/ 18 June 1997

Masa concedes ‘complacency and racial discrimination’

TUESDAY, 4.00PM

THE Medical Association of South Africa on Wednesday admitted it had closed ranks to protect doctors implicated in human rights abuses and conceded it had been complacent in opposing apartheid policies and had practised racial discrimination by allowing black and white patients to be treated separately.

Presenting Masa’s submission to the Truth and Reconciliation Commission’s health hearings in Cape Town, Dr Edoo Barker said Masa members had been both perpetrators and victims of human rights abuses. “Masa was always part of the white establishment and it shared the political beliefs of that esablishment,” Barker, a Masa federal council member, testified. “It also shared in the misdeeds and the sins for which the white establishment was responsible. Masa was quite comfortable with the status quo. It reacted to any criticism … as the work of enemies of the state.”

The submission said the association chose professional self-interest over and above support for human rights development. “In trying to remain ‘neutral’ we recognise that Masa actually served to maintain the status quo. Masa did not adequately pursue human rights violations within the medico-politcal context.”

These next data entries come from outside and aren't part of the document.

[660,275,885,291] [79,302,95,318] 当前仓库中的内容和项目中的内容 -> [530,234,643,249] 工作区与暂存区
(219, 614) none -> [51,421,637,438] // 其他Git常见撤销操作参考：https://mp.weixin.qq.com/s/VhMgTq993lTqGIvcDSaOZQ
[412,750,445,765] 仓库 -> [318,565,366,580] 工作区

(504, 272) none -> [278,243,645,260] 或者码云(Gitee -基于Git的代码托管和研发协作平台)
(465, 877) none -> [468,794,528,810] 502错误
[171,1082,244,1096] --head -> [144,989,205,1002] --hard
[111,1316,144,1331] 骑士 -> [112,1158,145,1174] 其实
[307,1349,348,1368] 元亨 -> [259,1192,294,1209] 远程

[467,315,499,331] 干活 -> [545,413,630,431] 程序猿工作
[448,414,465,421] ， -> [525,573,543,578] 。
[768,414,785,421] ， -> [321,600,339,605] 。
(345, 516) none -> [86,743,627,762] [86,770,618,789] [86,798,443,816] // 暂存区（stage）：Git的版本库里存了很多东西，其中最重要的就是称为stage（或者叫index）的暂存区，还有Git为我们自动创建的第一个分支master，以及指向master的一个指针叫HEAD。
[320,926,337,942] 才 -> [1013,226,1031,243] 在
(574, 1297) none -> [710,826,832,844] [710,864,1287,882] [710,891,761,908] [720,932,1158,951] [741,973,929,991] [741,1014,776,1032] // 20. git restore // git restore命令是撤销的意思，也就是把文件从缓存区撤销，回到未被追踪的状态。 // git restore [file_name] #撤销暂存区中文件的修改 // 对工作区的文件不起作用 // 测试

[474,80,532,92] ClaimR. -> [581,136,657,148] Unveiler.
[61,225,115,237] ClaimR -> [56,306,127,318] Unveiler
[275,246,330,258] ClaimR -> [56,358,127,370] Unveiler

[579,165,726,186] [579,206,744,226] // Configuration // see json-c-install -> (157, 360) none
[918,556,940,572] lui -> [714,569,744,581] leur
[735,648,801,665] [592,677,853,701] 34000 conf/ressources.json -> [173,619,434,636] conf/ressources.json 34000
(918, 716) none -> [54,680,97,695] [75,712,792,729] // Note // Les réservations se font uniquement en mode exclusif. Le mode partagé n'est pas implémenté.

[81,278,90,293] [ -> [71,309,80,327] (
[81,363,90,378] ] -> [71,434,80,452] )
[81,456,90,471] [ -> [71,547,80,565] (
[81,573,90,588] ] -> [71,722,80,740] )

Masa also closed ranks to protect doctors accused of human rights violations. After the death of black consciousness leader Steve Biko in detention in 1977, Masa refused to investigate the two doctors implicated in his death. Barker described the Biko case as a “sad and disgraceful episode” in Masa’s history. He said the Masa federal council of the time believed if the Biko doctors were found guilty it would “create a furore for the government and security police and [as a result] had to be damped down as effectively as possible”.

Masa said some of its leaders may have had connections to the Broederbond — the secret society of Afrikaner decision makers — and these links may have influenced its politics.